La voluttà d'esproprio. Il gusto di togliere ciò che è suo alla società. Di rubare diritti agli individui. Gli dai il diritto di morire, quello sì, e di non avere figli indesiderati, e di farsi una cultura fatta di diete, fitness, paure ambientali e principio di precauzione. Gli dai l'apocalisse come sfondo, la colpa invece della responsabilità, l'ideologia gregaria di stato detta “costituzionalismo” invece della libertà di intendere, di volere, di fare. Ma non il semplice potere di votare.

    La voluttà d'esproprio. Il gusto di togliere ciò che è suo alla società. Di rubare diritti agli individui. Gli dai il diritto di morire, quello sì, e di non avere figli indesiderati, e di farsi una cultura fatta di diete, fitness, paure ambientali e principio di precauzione. Gli dai l'apocalisse come sfondo, la colpa invece della responsabilità, l'ideologia gregaria di stato detta “costituzionalismo” invece della libertà di intendere, di volere, di fare. Ma non il semplice potere di votare. Non quello di fare qualcosa per diventare più forti, più protettivi e più ricchi come famiglie, come imprese, come cittadini.

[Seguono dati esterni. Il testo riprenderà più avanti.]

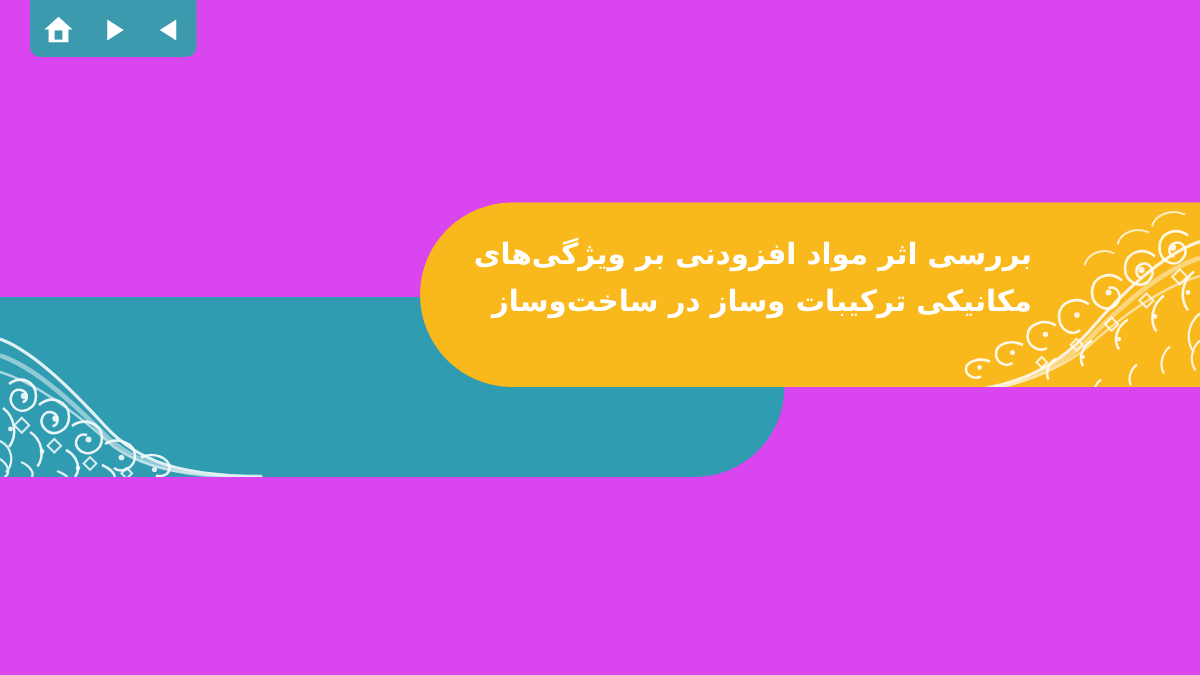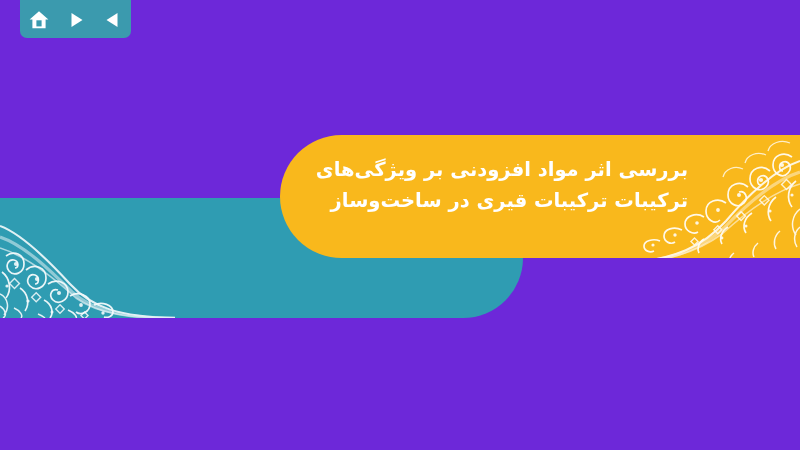"بررسی اثر مواد افزودنی بر" #slide { background: #6d28d9 -> #d946ef }
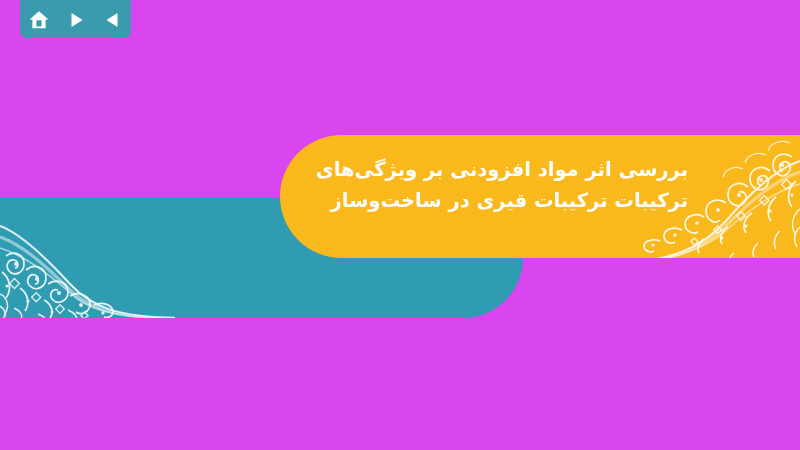"ترکیبات ترکیبات قیری در ساخت‌وساز" span.title-line { text: ترکیبات ترکیبات قیری -> مکانیکی ترکیبات وساز }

    In una parola Gustavo Zagrebelsky, che dopo il famigerato Palasharp, l'adunata talebana con il tredicenne a comizio contro il Berlusconi galante e seduttore, si è ritrovato con i suoi pari sotto l'alto patrocinio del Quirinale e della Corte costituzionale per dire le solite scemenze moralistiche sulla necessità della tecnocrazia come scudo contro la deriva della democrazia nell'epoca del populismo, a nome delle generazioni future che meritano il nostro doverismo. Che furbetto, questo azionista torinese, che straordinario guru per uno stato capace di requisire il diritto elettorale peggio dei greci, degli irlandesi, degli spagnoli che poi sono gli ultimi arrivati alla democrazia moderna, ma la sanno usare.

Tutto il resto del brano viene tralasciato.